■ What you will do: From the listing below, extract each entry exactly as written, minus the images.
▬▬▬▬▬▬▬▬▬▬
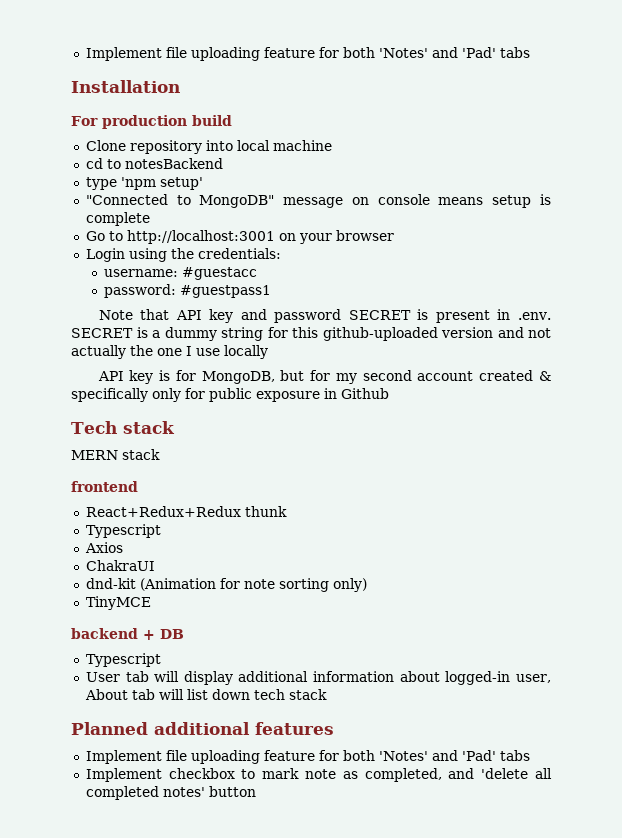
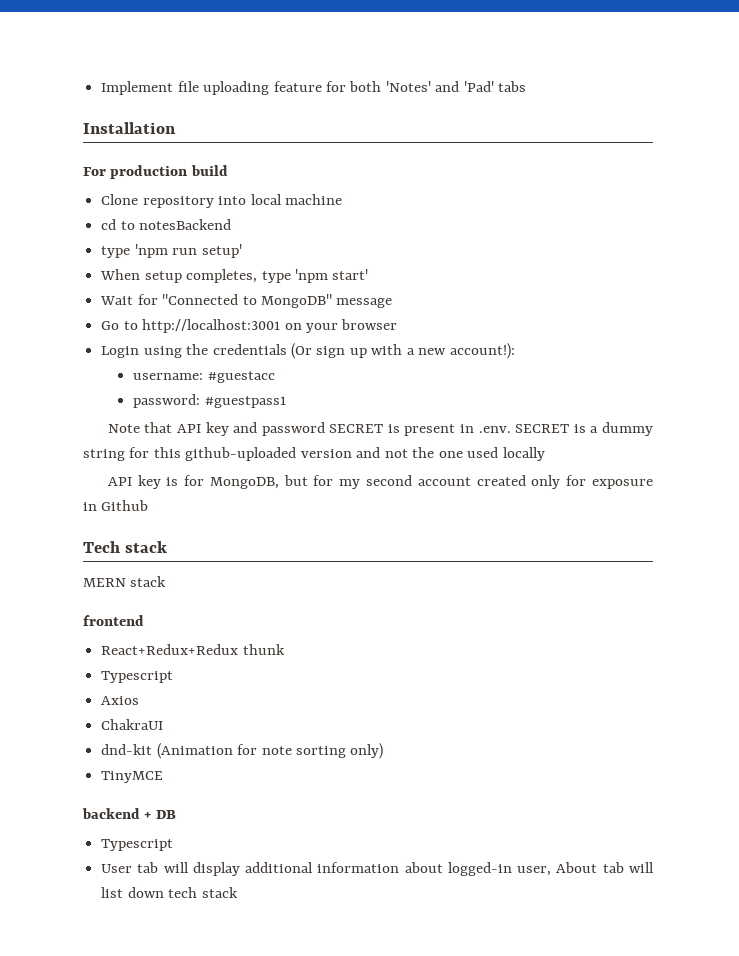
(156, 183) none -> [172,248,198,255] run
[85,194,551,208] [85,212,150,226] "Connected to MongoDB" message on console means setup is complete -> [100,269,369,283] [100,294,393,308] When setup completes, type 'npm start' // Wait for "Connected to MongoDB" message
[197,248,281,259] credentials: -> [212,343,515,359] credentials (Or sign up with a new account!):
[71,345,126,359] actually -> (408, 453) none
[186,346,220,356] I use -> [467,447,499,458] used
[539,371,551,381] [71,388,148,402] & specifically -> (526, 480) none
[209,388,252,402] public -> (587, 480) none
[71,722,334,735] [85,750,530,764] [85,768,552,782] [85,786,256,800] // Planned additional features // Implement file uploading feature for both 'Notes' and 'Pad' tabs // Implement checkbox to mark note as completed, and 'delete all completed notes' button -> (238, 892) none

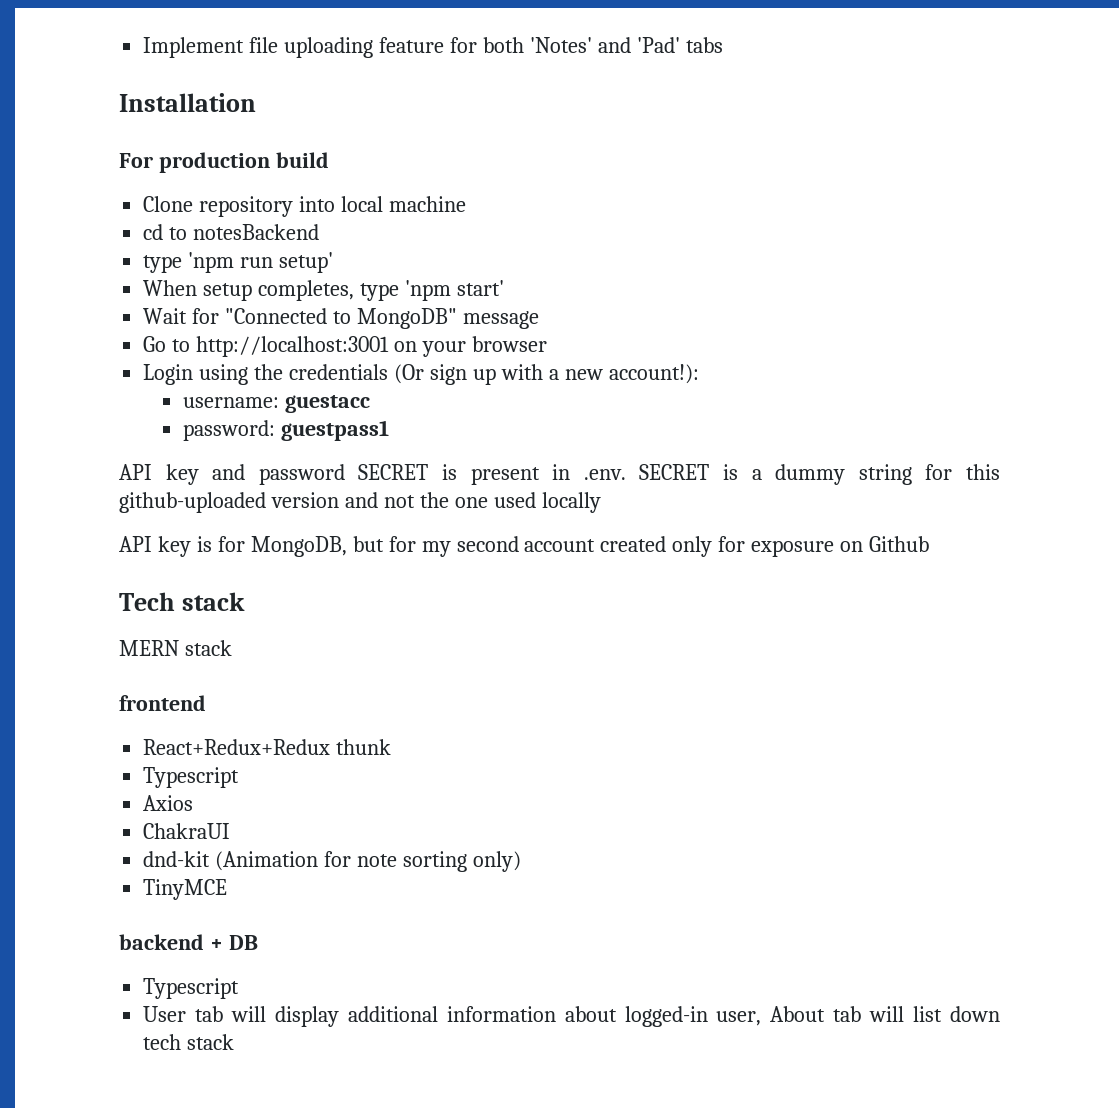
[207,371,275,383] #guestacc -> [284,395,370,413] guestacc
[204,396,286,408] [107,422,173,433] #guestpass1 // Note that -> [280,420,389,441] guestpass1 //
[83,502,97,511] in -> [840,541,864,552] on

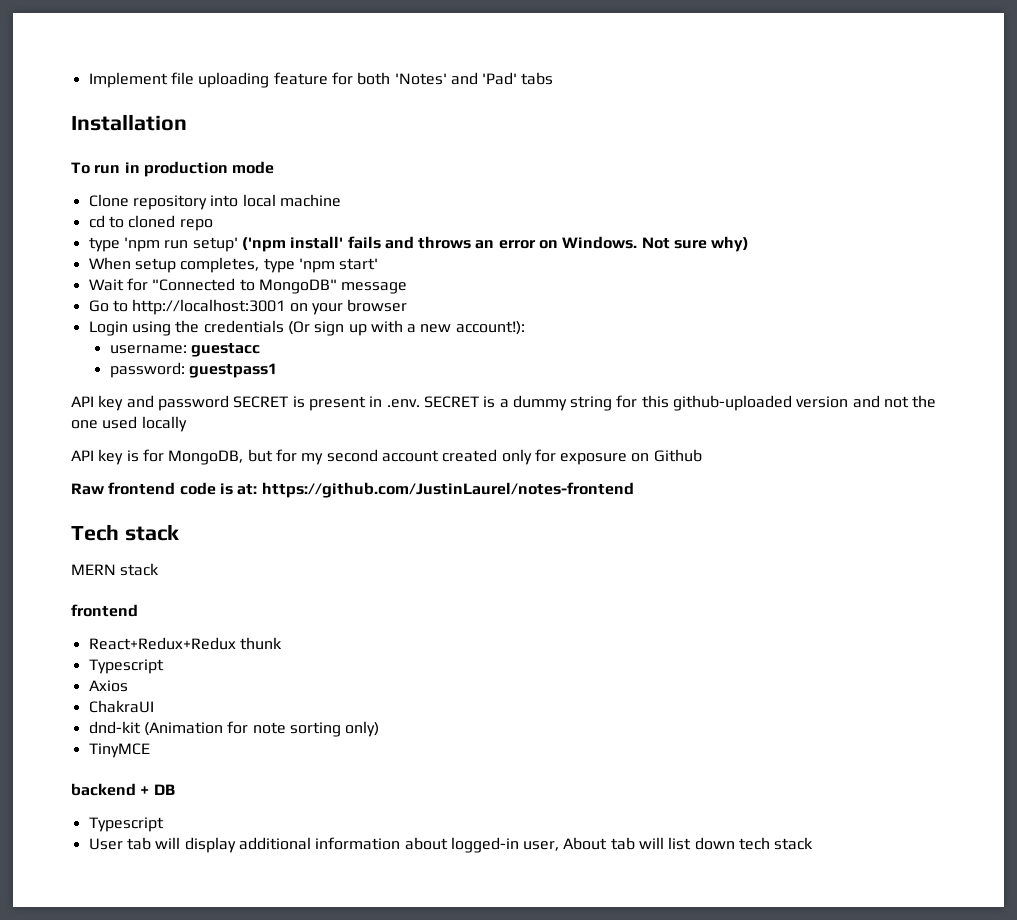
[119,152,329,173] For production build -> [71,161,275,177] To run in production mode
[193,224,320,240] notesBackend -> [128,215,213,231] cloned repo
(334, 262) none -> [241,236,750,252] ('npm install' fails and throws an error on Windows. Not sure why)
(930, 544) none -> [71,482,634,498] // Raw frontend code is at: https://github.com/JustinLaurel/notes-frontend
▬▬▬▬▬▬▬▬▬▬
■ Task answer:
(156, 183) none -> [172,248,198,255] run
[85,194,551,208] [85,212,150,226] "Connected to MongoDB" message on console means setup is complete -> [100,269,369,283] [100,294,393,308] When setup completes, type 'npm start' // Wait for "Connected to MongoDB" message
[197,248,281,259] credentials: -> [212,343,515,359] credentials (Or sign up with a new account!):
[71,345,126,359] actually -> (408, 453) none
[186,346,220,356] I use -> [467,447,499,458] used
[539,371,551,381] [71,388,148,402] & specifically -> (526, 480) none
[209,388,252,402] public -> (587, 480) none
[71,722,334,735] [85,750,530,764] [85,768,552,782] [85,786,256,800] // Planned additional features // Implement file uploading feature for both 'Notes' and 'Pad' tabs // Implement checkbox to mark note as completed, and 'delete all completed notes' button -> (238, 892) none

[207,371,275,383] #guestacc -> [284,395,370,413] guestacc
[204,396,286,408] [107,422,173,433] #guestpass1 // Note that -> [280,420,389,441] guestpass1 //
[83,502,97,511] in -> [840,541,864,552] on

[119,152,329,173] For production build -> [71,161,275,177] To run in production mode
[193,224,320,240] notesBackend -> [128,215,213,231] cloned repo
(334, 262) none -> [241,236,750,252] ('npm install' fails and throws an error on Windows. Not sure why)
(930, 544) none -> [71,482,634,498] // Raw frontend code is at: https://github.com/JustinLaurel/notes-frontend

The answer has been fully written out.